=== PROVIDED ENTRIES ===
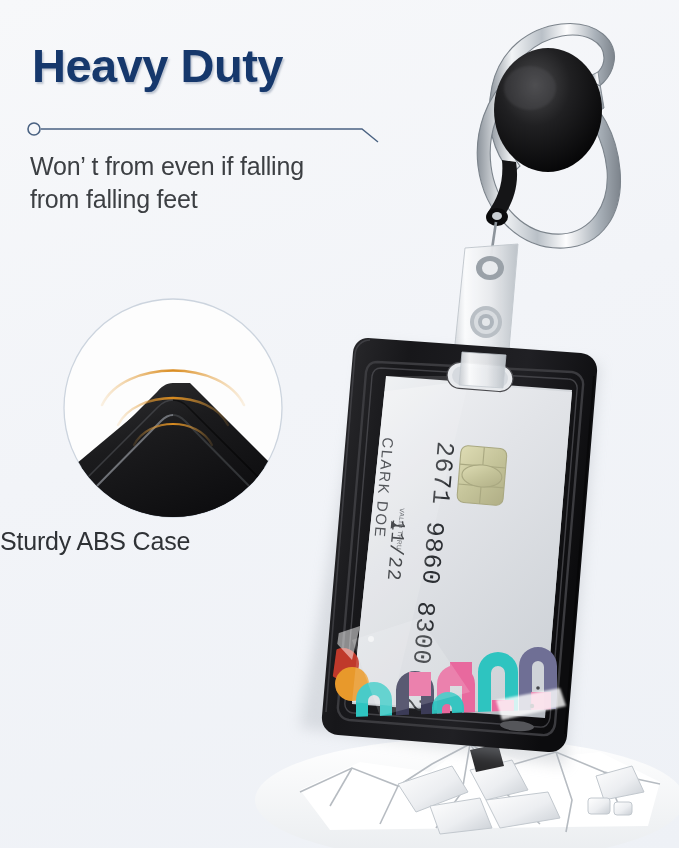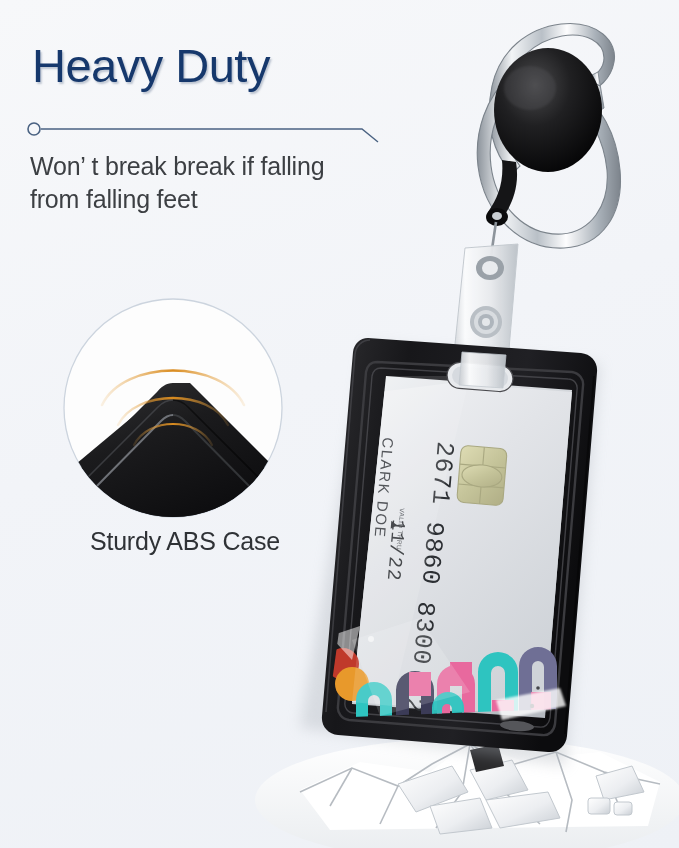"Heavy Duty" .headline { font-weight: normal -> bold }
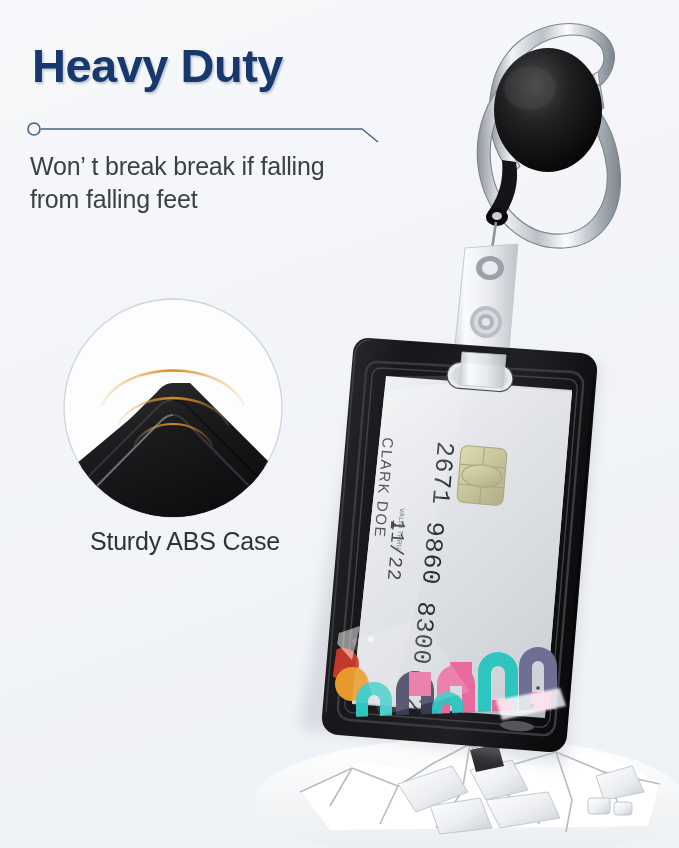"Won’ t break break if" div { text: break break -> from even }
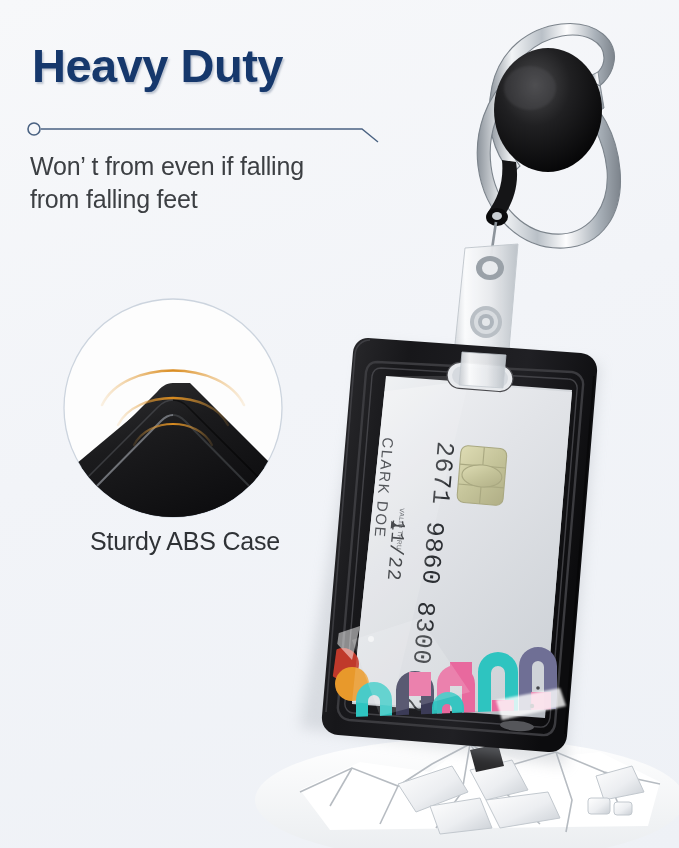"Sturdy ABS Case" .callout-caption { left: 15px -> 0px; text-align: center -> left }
===
=== PROVIDED ENTRIES ===
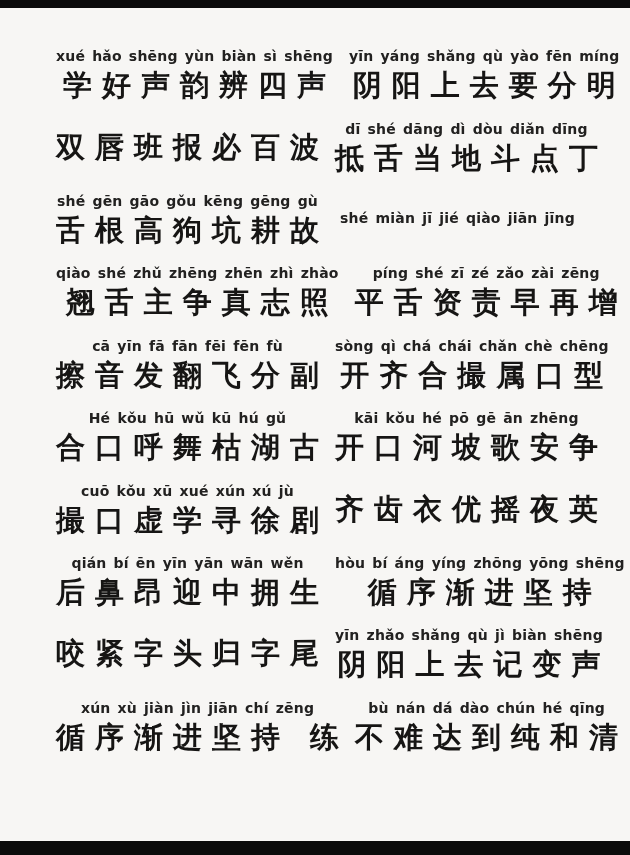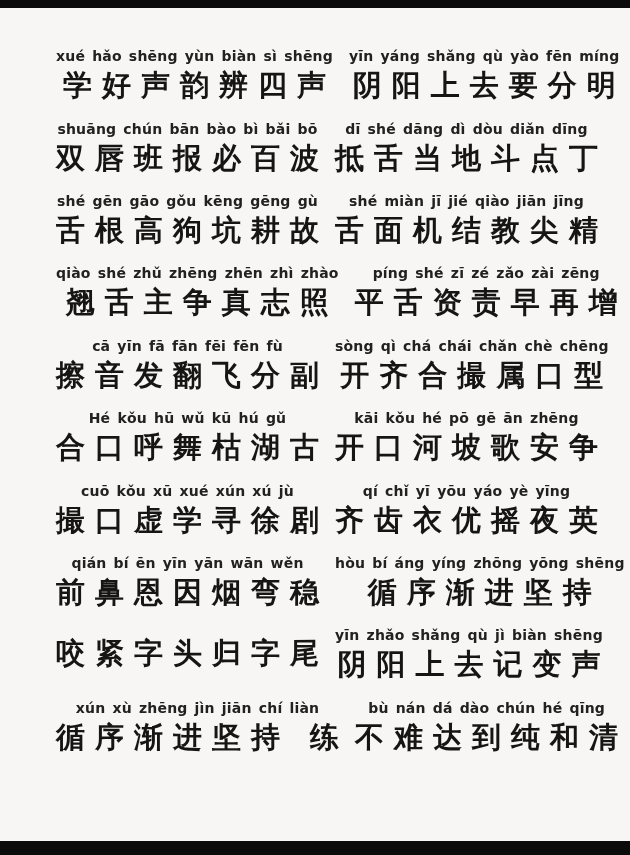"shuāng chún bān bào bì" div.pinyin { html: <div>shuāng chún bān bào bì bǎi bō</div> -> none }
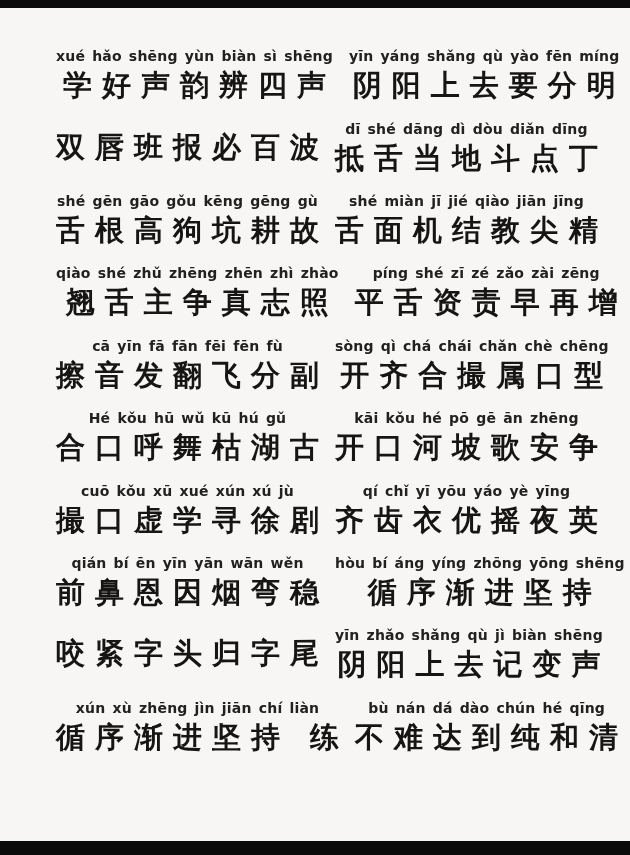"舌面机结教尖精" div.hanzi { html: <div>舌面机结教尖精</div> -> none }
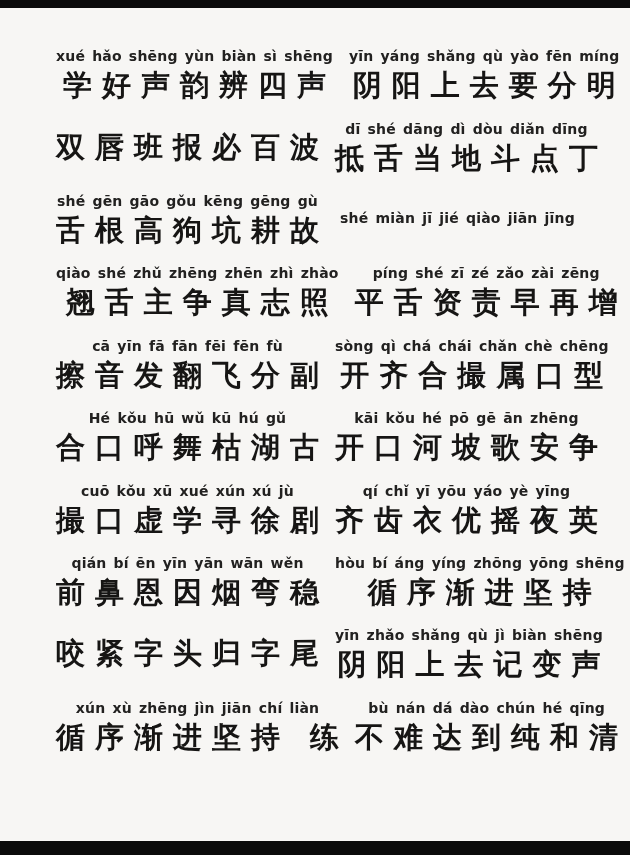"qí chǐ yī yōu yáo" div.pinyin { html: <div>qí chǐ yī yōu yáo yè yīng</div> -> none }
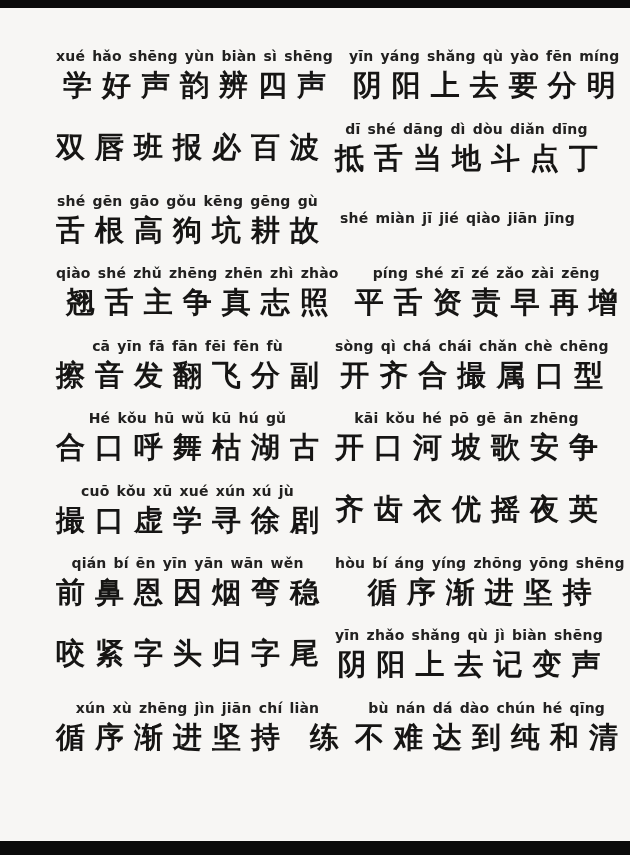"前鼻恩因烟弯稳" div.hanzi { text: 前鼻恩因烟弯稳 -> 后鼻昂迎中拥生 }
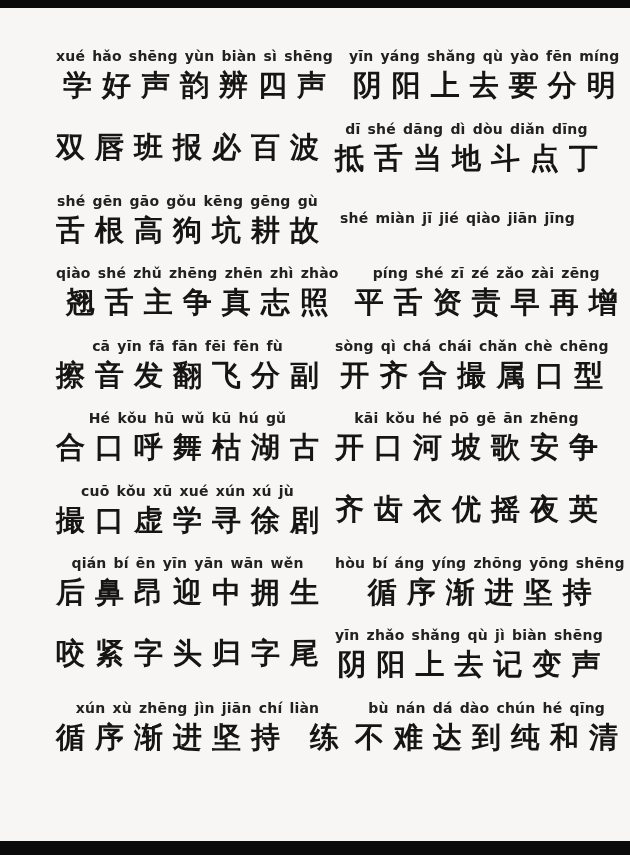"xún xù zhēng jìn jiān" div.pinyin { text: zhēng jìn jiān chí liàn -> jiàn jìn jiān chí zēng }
===
§ **TASK**
Your answer must be everything above from the line with "font-weight: normal ->" down to the line with "left: 15px ->", word for word, and no pictures.

§ **TASK SOLUTION**
"Heavy Duty" .headline { font-weight: normal -> bold }
"Won’ t break break if" div { text: break break -> from even }
"Sturdy ABS Case" .callout-caption { left: 15px -> 0px; text-align: center -> left }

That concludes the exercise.